Mississippi law school is among first in nation to require AI education

Mississippi College School of Law is making AI education mandatory for all students to address its growing influence in jurisprudence

ByKATHERINE LIN/MISSISSIPPI TODAY MISSISSIPPI TODAY Associated Press
April 20, 2026, 1:46 PM

Mississippi College School of Law is one of the first schools in the nation to tackle the growing influence of artificial intelligence in jurisprudence by making AI education mandatory for all students.

For John Anderson, dean of the school, the goal is to train law students “to use the technology effectively, efficiently, and ethically and avoid a lot of the headlines that you’ve seen already where lawyers take shortcuts by using these technologies.”

MC is the first law school in the Southeast to require all students to complete an AI course. While the school has other AI classes, a general course is now mandatory for all first-year students.

Last month, first-year students completed the college’s first mandatory class on AI, a two day intensive course that culminated with a hands-on project.

Artificial intelligence refers to any technology or machine that simulates human intelligence, such as performing problem solving, decision making and reasoning.

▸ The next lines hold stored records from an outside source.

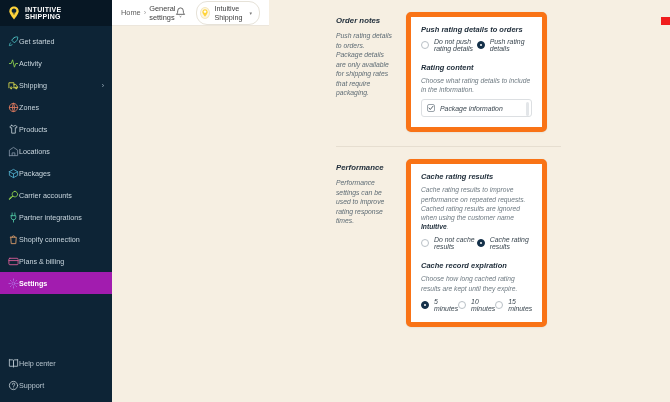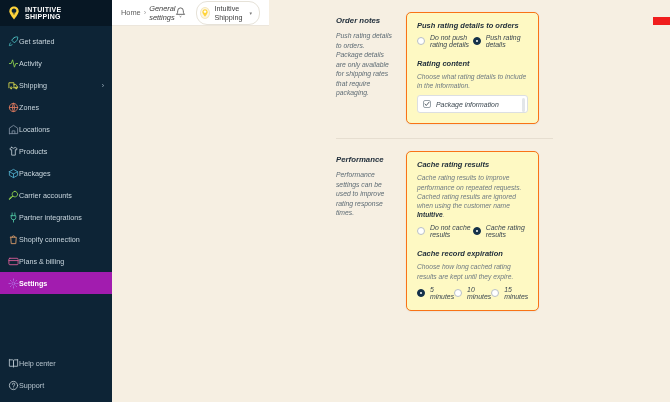--- a/index.html
+++ b/index.html
@@ -58,7 +58,7 @@
   }
   .crumb { font-size: 7.4px; color: #5c5c5c; display: flex; align-items: center; gap: 3px; }
   .crumb .sep { color: #9a9a9a; }
-  .crumb .cur { color: #3d3d3d; font-style: italic; }
+  .crumb .cur { color: #3d3d3d; }
   .top-right { margin-left: auto; display: flex; align-items: center; gap: 10px; }
   .bell { width: 12px; height: 12px; display:flex; align-items:center; justify-content:center; cursor:pointer; }
   .user-chip {

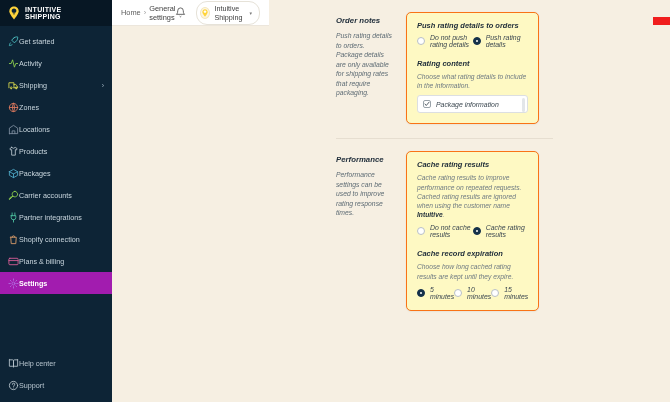--- a/index.html
+++ b/index.html
@@ -83,9 +83,9 @@
 
   .card {
     flex: 1;
-    background: #fef9c3;
+    background: #ffffff;
     border-radius: 5px;
-    border: 1px solid #f97316;
+    border: 5px solid #f97316;
     box-shadow: 0 0 1px rgba(0,0,0,.10), 0 1px 2px rgba(0,0,0,.04);
     padding: 8px 10px 10px 10px;
     margin-right: 72px;

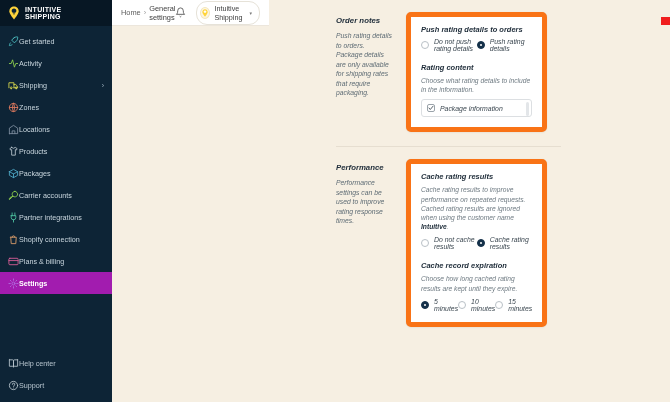--- a/index.html
+++ b/index.html
@@ -199,18 +199,18 @@
         <div class="nav-item">
           <span class="ic">
             <svg viewBox="0 0 24 24" width="11" height="11">
+              <path d="M8 3L4 6l2 3 2-1v12h8V8l2 1 2-3-4-3-4 2-4-2z" fill="none" stroke="#b8c4cc" stroke-width="1.9" stroke-linecap="round" stroke-linejoin="round"></path>
+            </svg>
+          </span>
+          <span>Products</span>
+        </div>
+        <div class="nav-item">
+          <span class="ic">
+            <svg viewBox="0 0 24 24" width="11" height="11">
               <path d="M3 21V9l9-6 9 6v12H3zM9 21v-6h6v6" fill="none" stroke="#7f8fa0" stroke-width="1.9" stroke-linecap="round" stroke-linejoin="round"></path>
             </svg>
           </span>
           <span>Locations</span>
-        </div>
-        <div class="nav-item">
-          <span class="ic">
-            <svg viewBox="0 0 24 24" width="11" height="11">
-              <path d="M8 3L4 6l2 3 2-1v12h8V8l2 1 2-3-4-3-4 2-4-2z" fill="none" stroke="#b8c4cc" stroke-width="1.9" stroke-linecap="round" stroke-linejoin="round"></path>
-            </svg>
-          </span>
-          <span>Products</span>
         </div>
         <div class="nav-item">
           <span class="ic">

Researchers have been working on AI since the 1940s but it only began to reshape the world in the past few years.

Companies have released chatbots that people can talk to as if to another human. People can ask a bot to generate conversations, text, images and software code. But using and training AI models requires a massive amount of computing power in the form of chips that are housed in large data centers. In Mississippi, companies are expected to spend over $60 billion dollars to build data centers in the state.

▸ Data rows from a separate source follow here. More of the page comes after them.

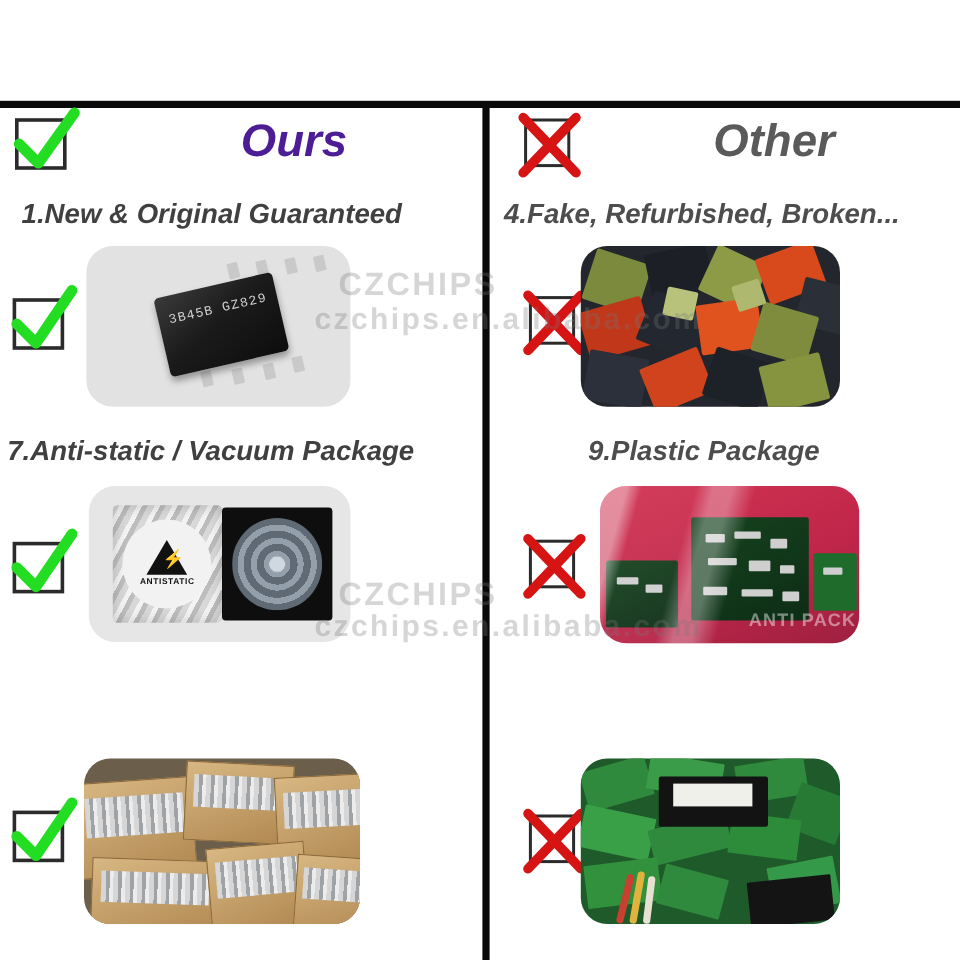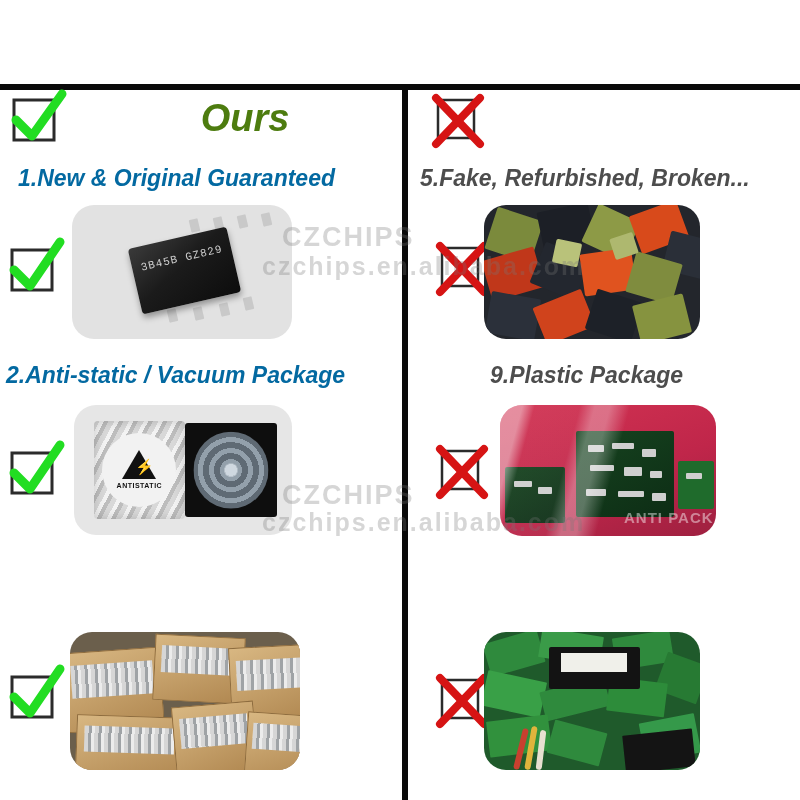--- a/index.html
+++ b/index.html
@@ -65,7 +65,7 @@
     left: 120px;
     width: 250px;
     text-align: center;
-    color: #4d7c0f;
+    color: #4c1d95;
   }
   .col-head.other {
     left: 520px;

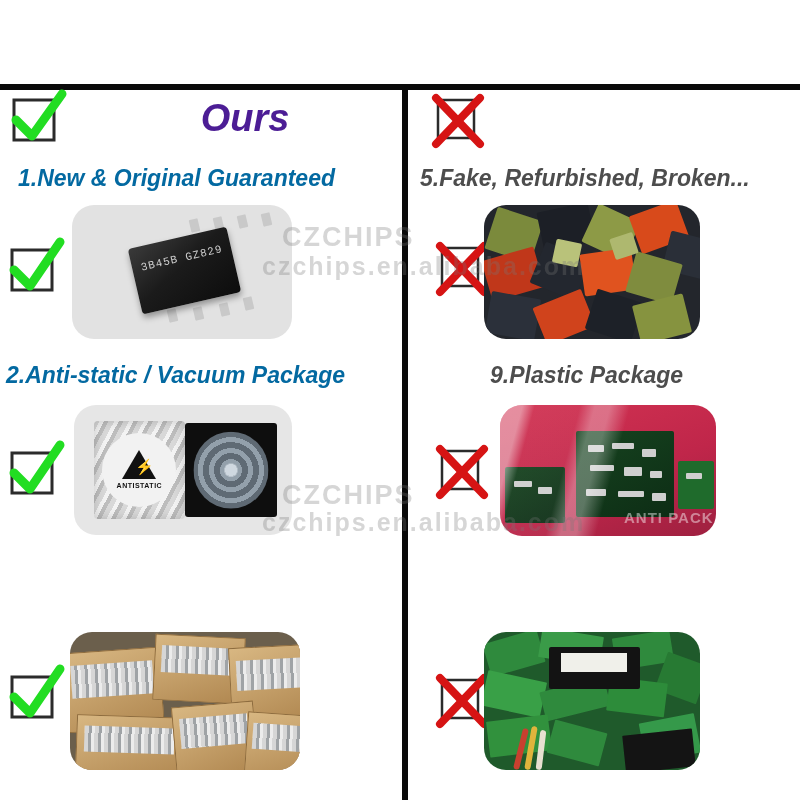--- a/index.html
+++ b/index.html
@@ -313,6 +313,7 @@
       <path d="M48 6 L4 52" fill="none" stroke="#d61414" stroke-width="8" stroke-linecap="round"></path>
     </svg>
   </div>
+  <div class="col-head other">Other</div>
 
   <div class="row-title left" style="left:18px; top:163px; width:370px;">1.New &amp; Original Guaranteed</div>
 

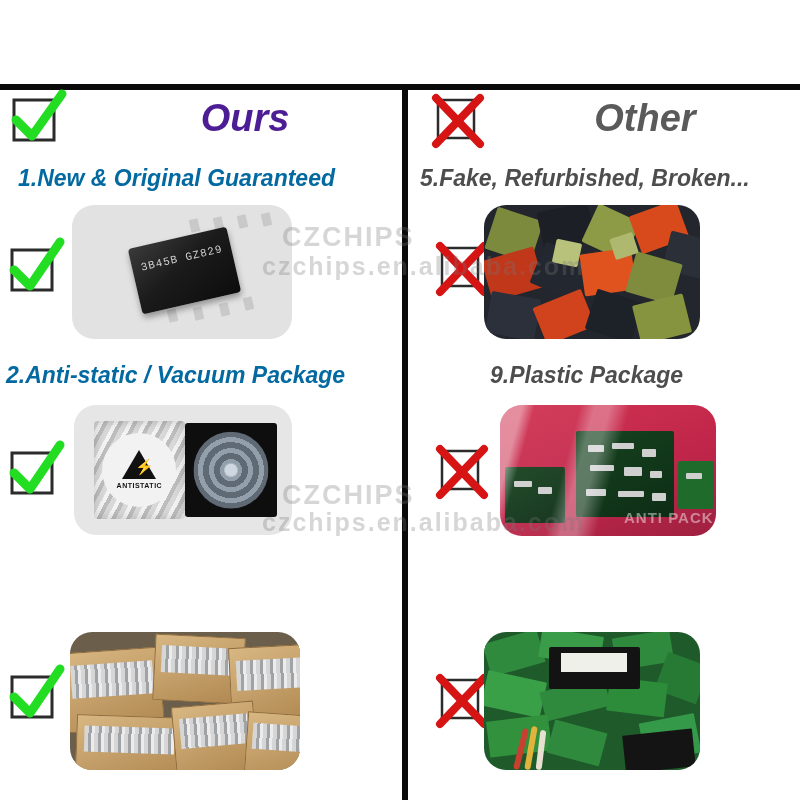--- a/index.html
+++ b/index.html
@@ -92,7 +92,7 @@
     line-height: 30px;
     white-space: pre-line;
   }
-  .row-title.left  { color: #0369a1; font-style: italic; }
+  .row-title.left  { color: #404040; font-style: italic; }
   .row-title.right { color: #4d4d4d; }
 
   

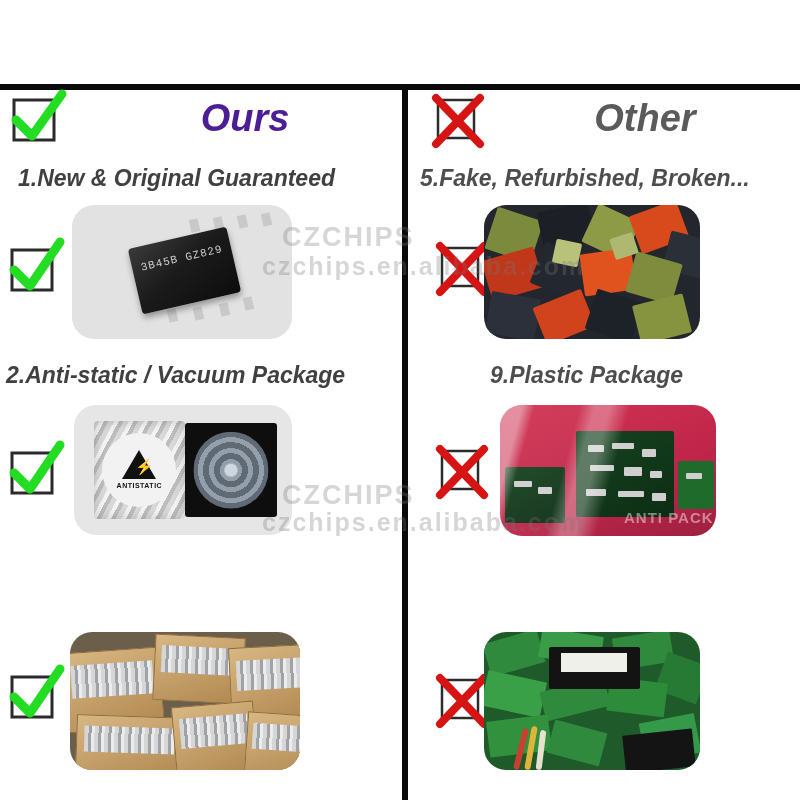--- a/index.html
+++ b/index.html
@@ -343,7 +343,7 @@
     </div>
   </div>
 
-  <div class="row-title right" style="left:420px; top:163px; width:380px;">5.Fake, Refurbished, Broken...</div>
+  <div class="row-title right" style="left:420px; top:163px; width:380px;">4.Fake, Refurbished, Broken...</div>
 
   <div class="mark" style="left:436px; top:240px;">
     <svg width="54" height="54" viewBox="0 0 54 54">

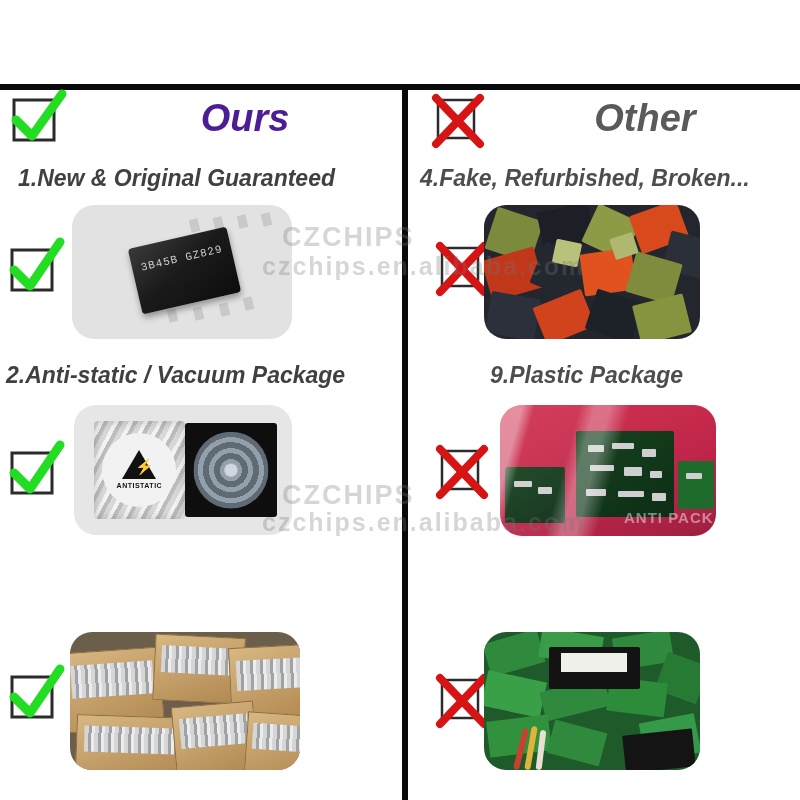--- a/index.html
+++ b/index.html
@@ -373,7 +373,7 @@
     </div>
   </div>
 
-  <div class="row-title left" style="left:6px; top:360px; width:390px;">2.Anti-static / Vacuum Package</div>
+  <div class="row-title left" style="left:6px; top:360px; width:390px;">7.Anti-static / Vacuum Package</div>
 
   <div class="mark" style="left:8px; top:443px;">
     <svg width="54" height="54" viewBox="0 0 54 54">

There are state laws concerning specific misuses of AI but some legislators are attempting to put broader guardrails in place. Sen. Bradford Blackmon, a Democrat from Canton, authored a number of bills this session that aimed to provide boundaries for AI usage. None of the bills became law but Blackmon told Mississippi Today that he plans on bringing at least one bill back next year.

As AI adoption in the legal system has grown, there have been instances where certain AI models made up defendants, quotes and cases.

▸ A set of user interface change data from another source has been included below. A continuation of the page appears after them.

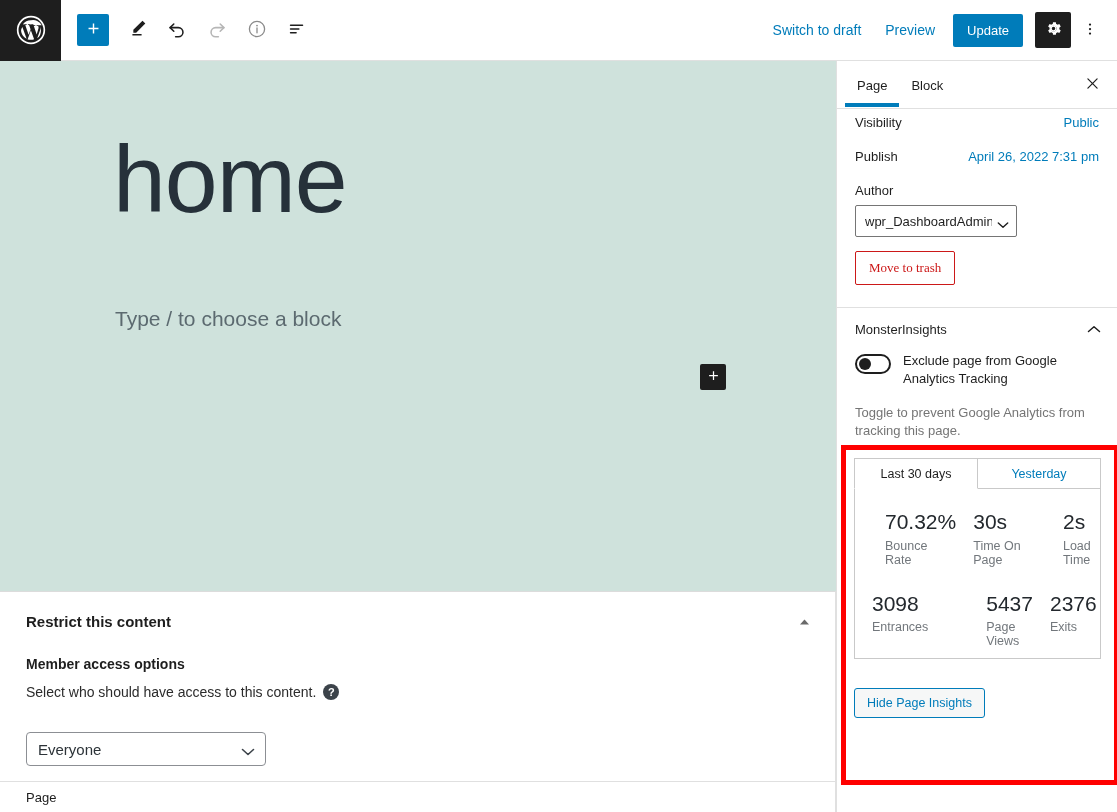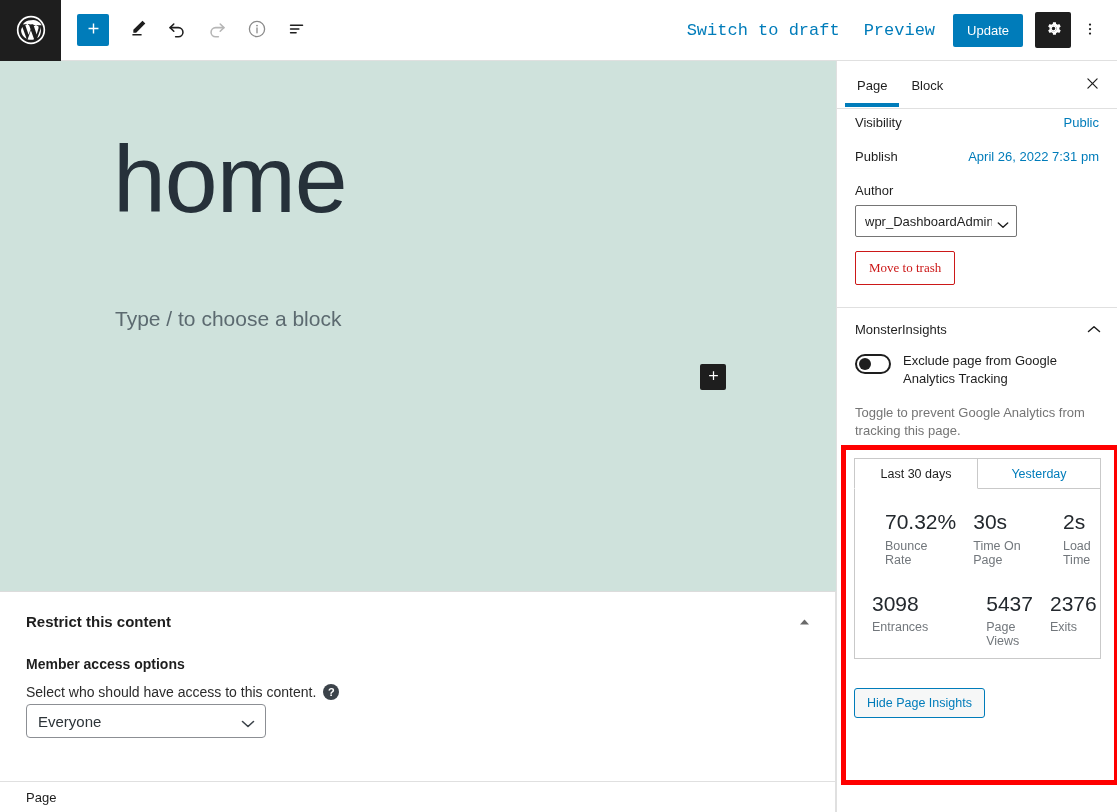--- a/index.html
+++ b/index.html
@@ -51,7 +51,7 @@
   }
   .link-btn {
     background: transparent; border: none;
-    color: #007cba; font-size: 17px; font-family: Liberation Mono, monospace;
+    color: #007cba; font-size: 14px; font-family: Liberation Sans, sans-serif;
     padding: 6px 10px; cursor: pointer; white-space: nowrap;
   }
   .update-btn {

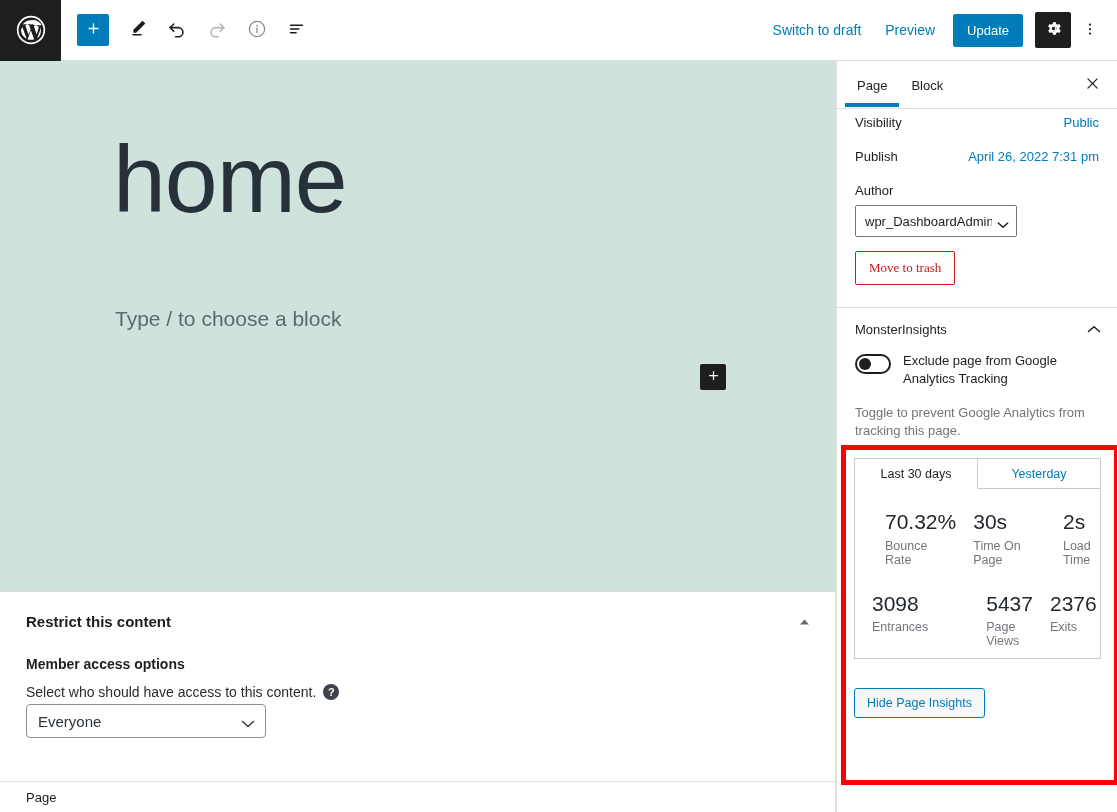--- a/index.html
+++ b/index.html
@@ -132,7 +132,7 @@
     cursor: pointer; line-height: 1;
   }
   .access-select-wrap {
-    position: relative; margin: 4px 0 0 26px;
+    position: relative; margin: 32px 0 0 26px;
     width: 240px; height: 34px;
   }
   .access-select {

Last year, a federal judge in Mississippi admitted that his staff used AI to draft a court order full of mistakes. In another case, a judge fined a lawyer $20,000 for using AI in court filings. MC wants to prepare its students for this new reality and teach them how to use the technology ethically.

Oliver Roberts, editor-in-chief of AI at The National Law Review, and his company, Wickard AI, designed and taught the course at MC Law. He said that students were engaged and enthusiastic about the course and the technology’s possibilities.

“Whether you like AI or not, I believe you should be learning about it because you can strengthen your arguments for it or against it by learning the foundational concepts of it,” Roberts said.

The course covers widely used tools, such as the Westlaw AI research program, and the regulatory environment and ethical use of AI. As part of the course, Roberts brought Blackmon in to talk about the emerging AI landscape in Mississippi. But the course was not just theoretical, as for their final project students were asked to use AI to create prototypes of a legal apps.

“This was purely the students getting creative, investigating shortcomings and inefficiencies in law and then actively developing solutions,” Roberts said.

Students created a range of products including tools to help with jury selection strategy and look for potential biases, draft legal memos and automate billable time tracking.

For Anderson, the need for AI education for his law students crystallized at a 5th Circuit judicial conference in 2023. One presenter demonstrated how an AI model could comb through millions of documents and create a draft within seconds, a task that would take a whole team of lawyers to do.

“Of course you’re not going to submit this but you’ve got a first draft that is pretty darn good,” Anderson said.

The first-year law course is just one part of Mississippi College’s larger effort to be a leader in ethical and cutting edge AI education, usage and policy.

Last year, the college launched the Center for AI Policy and Technology Leadership, a collaboration between the business and law schools. The center will produce academic papers, white papers and training for students and working professionals.

Anderson said the law school has some exciting projects in the works and more announcements coming.